In [1]:
import os
import pyomo.environ as pyo
# Import the Dwave packages dimod and neal
import dimod
import neal
# Import Matplotlib to generate plots
import matplotlib.pyplot as plt
# Import numpy and scipy for certain numerical calculations below
import numpy as np
import math
from collections import Counter
import pandas as pd
from itertools import chain
import time
import networkx as nx
import pickle
from matplotlib import ticker

import sys

sys.path.append("../../src")

import stochastic_benchmark as SB
import bootstrap
import interpolate
import stats
from utils_ws import *

## Simulated Annealing (S.A.)

S.A. is an optimization algorithm that works by navigating the input space and evaluating the objective function (energy) similarly to hill climbing. The main difference is that S.A. implements a strategy to avoid getting stuck in local optima.

The general idea is to allow moves to a worse position, but in a structured way. When a candidate solution is selected, the probability of actually moving to the new position is determined by the change in the objective function and by a metric called **temperature**. When the temperature is high, the chance of performing a jump to a worse state increases, and the opposite happens when the temperature is low. By continuously decreasing the temperature during the execution of the algorithm, it can escape local optima during the first stages (high temperature), but it settles into a position towards the end of the execution (low temperature).

### Probability of Making a Jump

**Case 1:**
$$
\Delta E = E_{current} - E_{next} > 0
$$

It is always advantageous to move to a state with a better objective function. In this case, the probability is $P = 1$.

**Case 2:**
$$
\Delta E = E_{current} - E_{next} < 0
$$

In this case, the probability of taking the step is determined by:

$$
P = e^{-|\Delta E| / T}
$$

**Note:** This formulation applies to a minimization problem.
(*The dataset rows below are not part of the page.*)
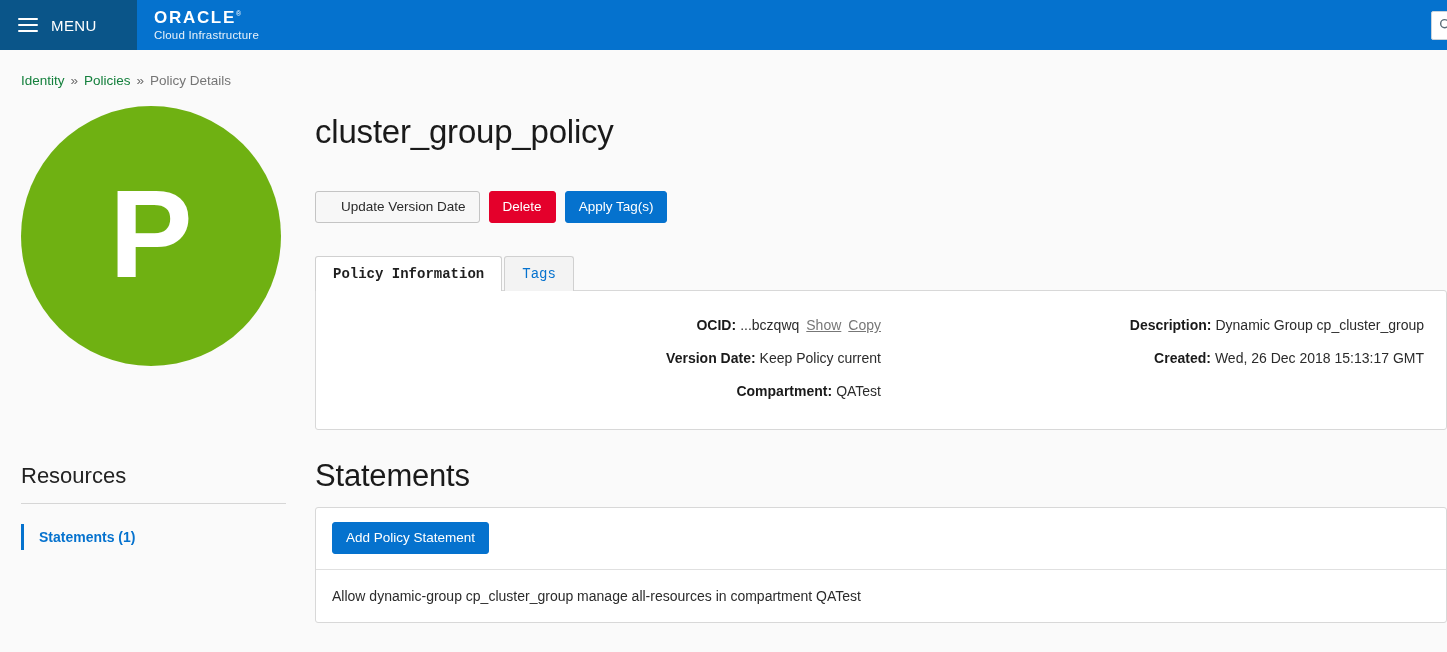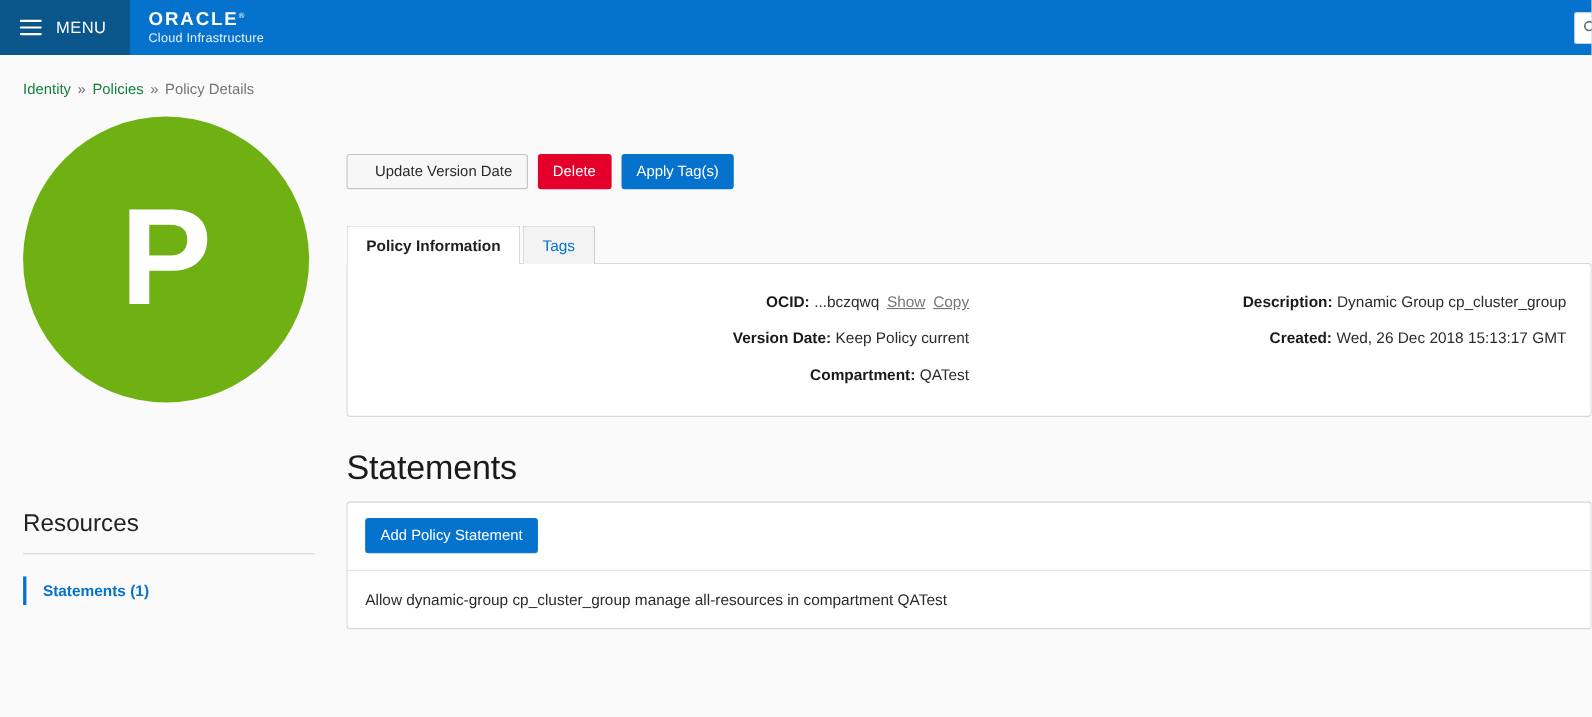"MENU" .menu-section { width: 118px -> 137px }
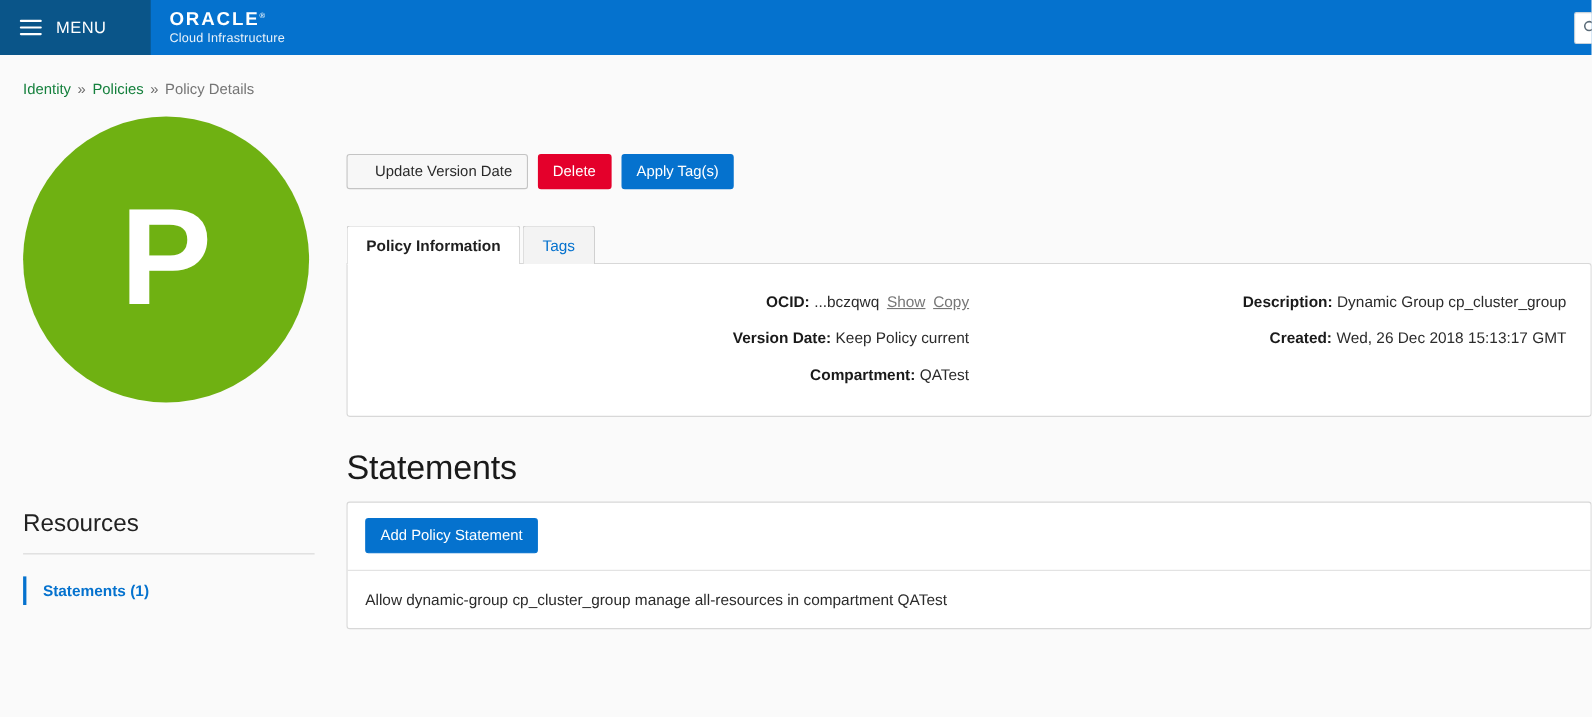"cluster_group_policy" div.page-title { html: none -> <div>cluster_group_policy</div> }
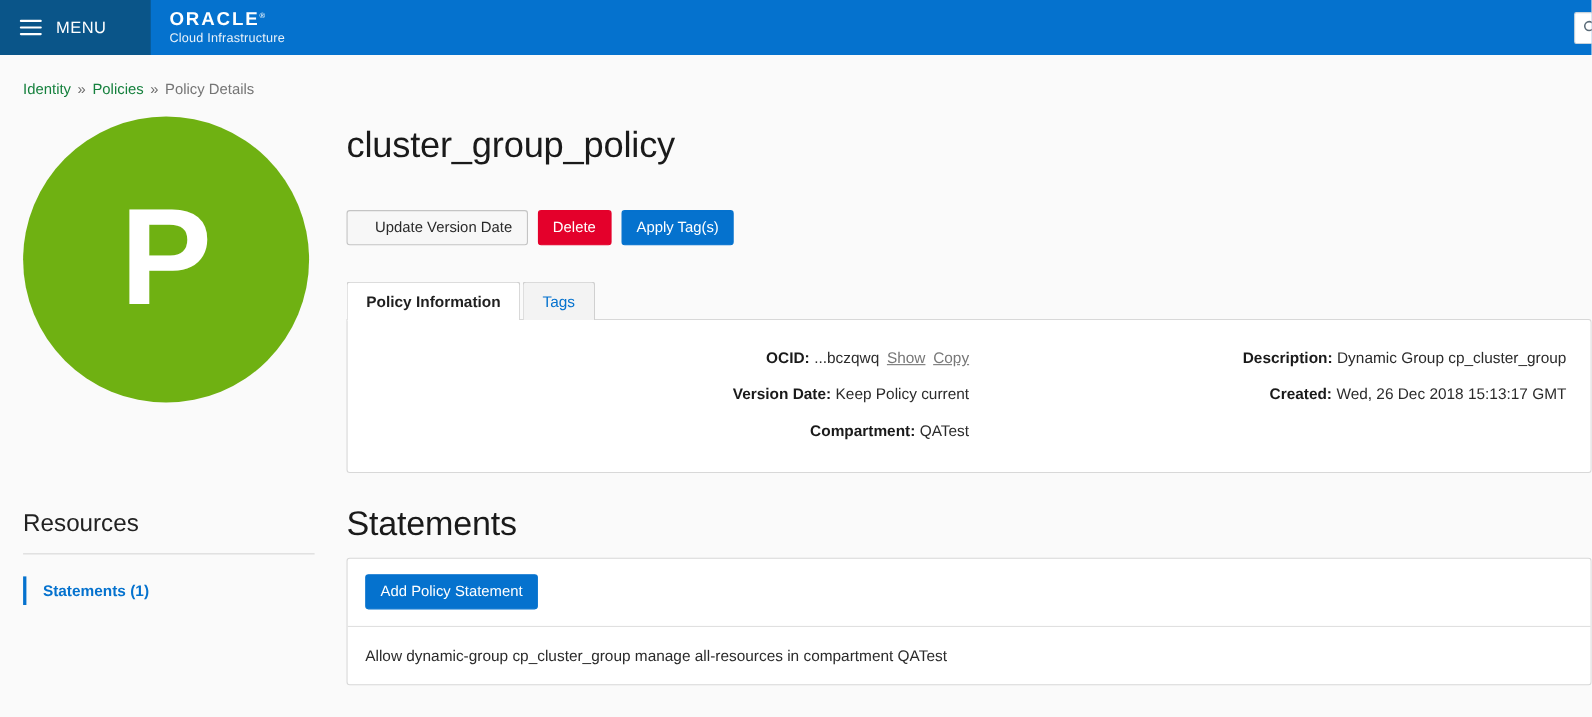"Policy Information" .tabs { font-family: none -> Liberation Mono, monospace }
To solve a maximization problem, the only change is that $\Delta E = E_{next} - E_{current}$.

### Temperature Decrease

The way the temperature decreases during the algorithm's execution varies between implementations. This is referred to as the temperature **schedule**, which is a function of time or the number of iterations.

**Note:** $\beta = 1 / T$ is also commonly used in the implementation of the algorithm.

Let's define a larger model, with 100 variables and random weights.

Assume that we are interested at the instance created with random weights $h_{i}, J_{i, j} \sim U[-1, +1]$.

### Problem statement

We pose the Ising problem as the following optimization problem:

$$
\min_{s \in \{ \pm 1 \}^n} H(s) = \min_{s \in \{ \pm 1 \}^n} \sum_{(i, j) \in E(G)} J_{i,j}s_is_j + \sum_{i \in V(G)} h_is_i + \beta
$$

where we optimize over spins $s \in \{ \pm 1 \}^n$, on a constrained graph $G(V,E)$, where the quadratic coefficients are $J_{i,j}$ and the linear coefficients are $h_i$.
We also include an arbitrary offset of the Ising model $\beta$.

### Loading The Data

The following cells load data from Simulated Annealing runs performed on a problem instance with variations in the number of reads parameter (1, 10, 1000).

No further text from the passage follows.